Abseiling of the arch of Church Door buttress.  Church Door on Bidean Nam Bian is one of my favourite crags it was amazing to climb Crypt route with my clients on one of the stormiest days of the season.


Brian on the second pitch of “Gully of the Gods” on Beinn Bhan.  We woke up on Skye this morning to heavy rain – funny when one of your dream routes becomes a consolation prize.


Mark Chambers and Chucky soloing the first section of the infamous “Crab Crawl” on Creag Meagidh.  We had high hopes for this but again changed from one brilliant objective to another.  We only did the first 5th of Crab Crawl (400m!) before we decided to do “Smiths Route” instead.

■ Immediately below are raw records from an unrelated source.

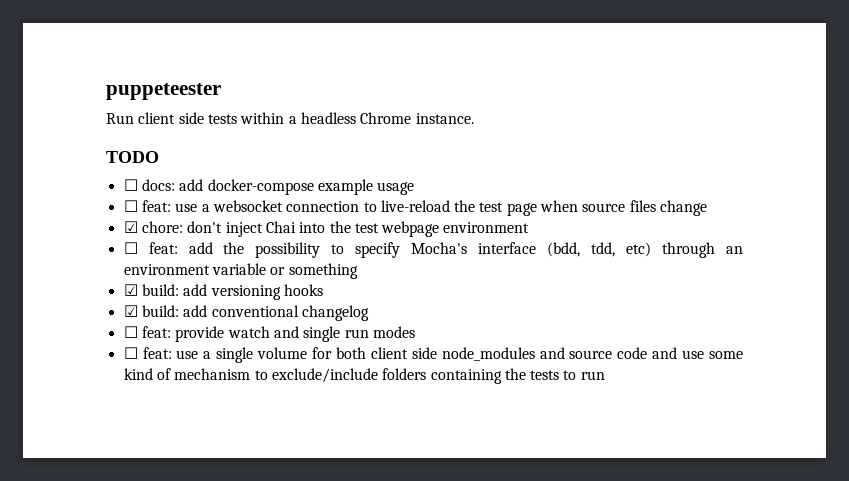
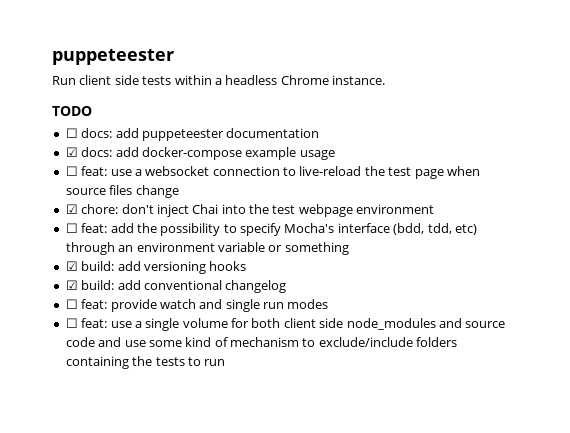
(204, 185) none -> [141,128,320,141] [65,147,139,157] puppeteester documentation // ☑ docs: add

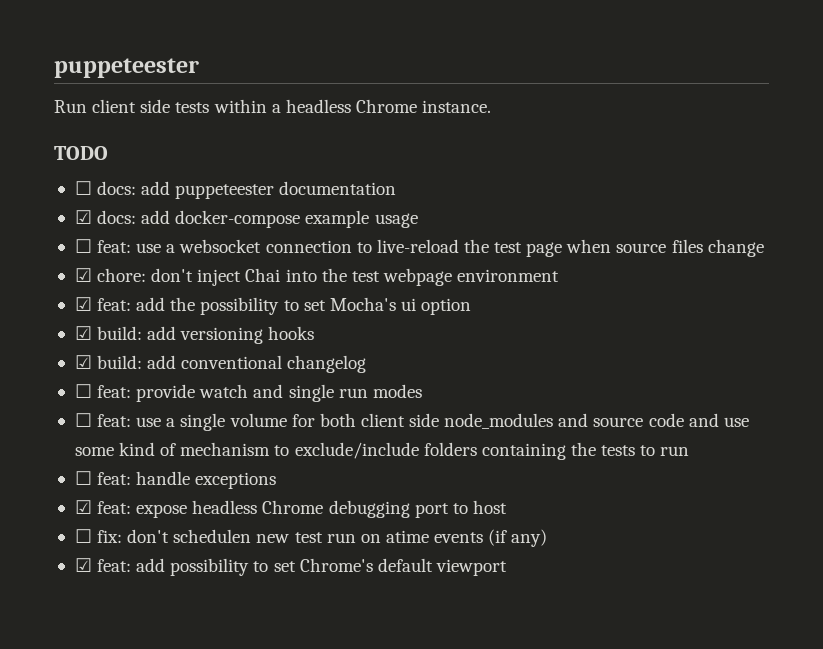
[65,223,78,233] ☐ -> [74,297,92,311] ☑
[240,223,477,236] [65,242,349,255] specify Mocha's interface (bdd, tdd, etc) through an environment variable or something -> [303,297,472,315] set Mocha's ui option
(226, 362) none -> [74,471,277,489] [74,500,507,518] [74,529,548,547] [74,558,507,576] // ☐ feat: handle exceptions // ☑ feat: expose headless Chrome debugging port to host // ☐ fix: don't schedulen new test run on atime events (if any) // ☑ feat: add possibility to set Chrome's default viewport

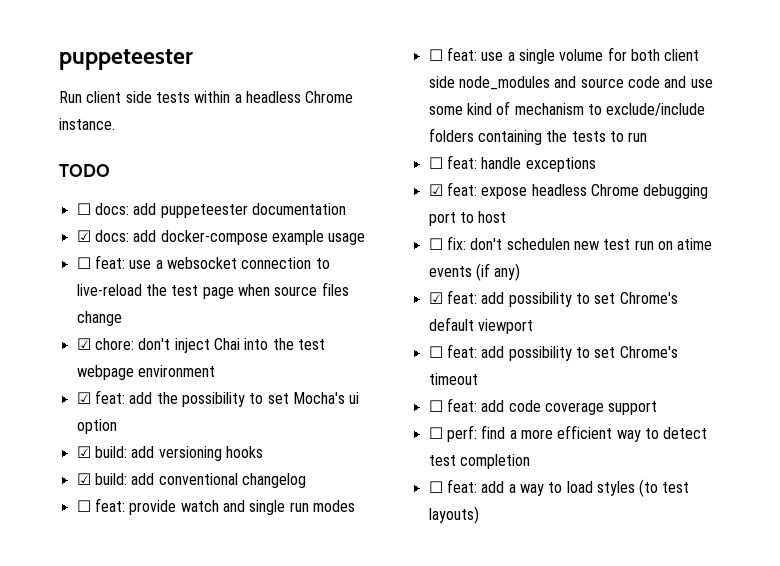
(507, 567) none -> [428,344,678,361] [428,373,478,385] [428,398,658,415] [428,425,708,442] [428,454,530,469] [428,479,690,497] [428,506,479,524] // ☐ feat: add possibility to set Chrome's timeout // ☐ feat: add code coverage support // ☐ perf: find a more efficient way to detect test completion // ☐ feat: add a way to load styles (to test layouts)

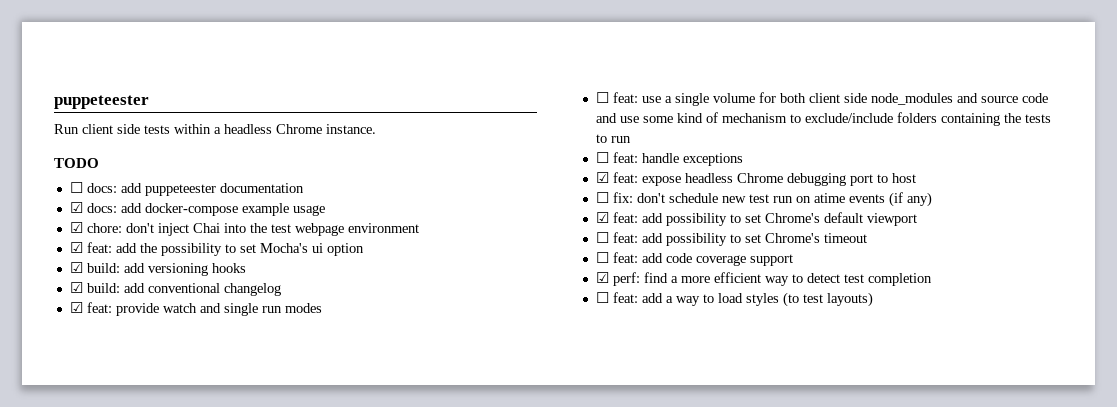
[76,255,330,269] [76,282,349,299] [76,311,122,326] // ☐ feat: use a websocket connection to live-reload the test page when source files change -> (325, 210) none
[76,500,91,512] ☐ -> [69,302,83,313] ☑
[506,238,570,250] schedulen -> [668,193,718,203] schedule
[428,427,443,439] ☐ -> [595,272,609,283] ☑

It wouldn’t be winter without the hot aches.  Rachel had just finished two weeks of nights as a doctor but still insisted we go and climb ice in the pouring rain.  She paid for it (as did I) with some pretty bad Hot Aches and a lot of wet kit.

Posted in alastair rose, ali rose, Ben Nevis, Ben Nevis ice climbing, Buachille Etive Mor, Climbing, Creag Meagidh, Creag Meagidh Ice Climbing, mountains to the sea, mountainstothesea, Scotland climbing, Torridon, Uncategorized Also tagged , , , , |

March madness

The start of this month saw the completion of one of my long standing goals.  I am not really a goal setter by nature –  my main aspirations being to eat good food, drink good drink, spend time in beautiful places and not work too much but I had always had the Mountaineering Instructors Certificate in the back of my mind.  Getting to this point has taken a while though for me came pretty suddenly.  I decided at the end of last summer that I was just going to give all my time and focus to passing this qualification.  Its hard to sum up to people not involved in the outdoor industry the time and energy that goes into all of the outdoor qualifications and in the last couple of weeks I have found myself trying to sum this up.  The actual assessment for the MIC is just 4 days long but is in fact an assessment of the culmination of for me over 10 years working in the industry.  I actually really enjoyed the assessment and as I had been told by many friends it did just feel like going to work every day (which is always stressful on high avalanche days).  Looking back to the start of the year its been fairly intense preparing for the assessment but also a lot of fun –

  • 50 routes up to grade 6 (work and play)
  • approx 60 days “on the hill” (I think I only took about 7/8 rest days from the start of Jan till my assessment)
  • 120 snickers eaten (based on 2 snickers a day minimum)
  • Walked up the track to Ben Nevis over 20 times
  • approximately 150 glucosamine tablets swallowed
  • Lost 6kg while eating around 3500-4000 calories a day

Huge amounts of thanks have to go to any of my friends and colleagues who offered advice, to Hannah for putting up with kit drying everywhere around the house and my constantly knackered state and to some friends who suffered through my practising various things (short roping Alfie Tipler for a day was hilarious for me but I think his worst day in the hills ever!  “it reminds me of being a child”)

Since the assessment the winter has continued to be amazing though I have started to look for dry rock!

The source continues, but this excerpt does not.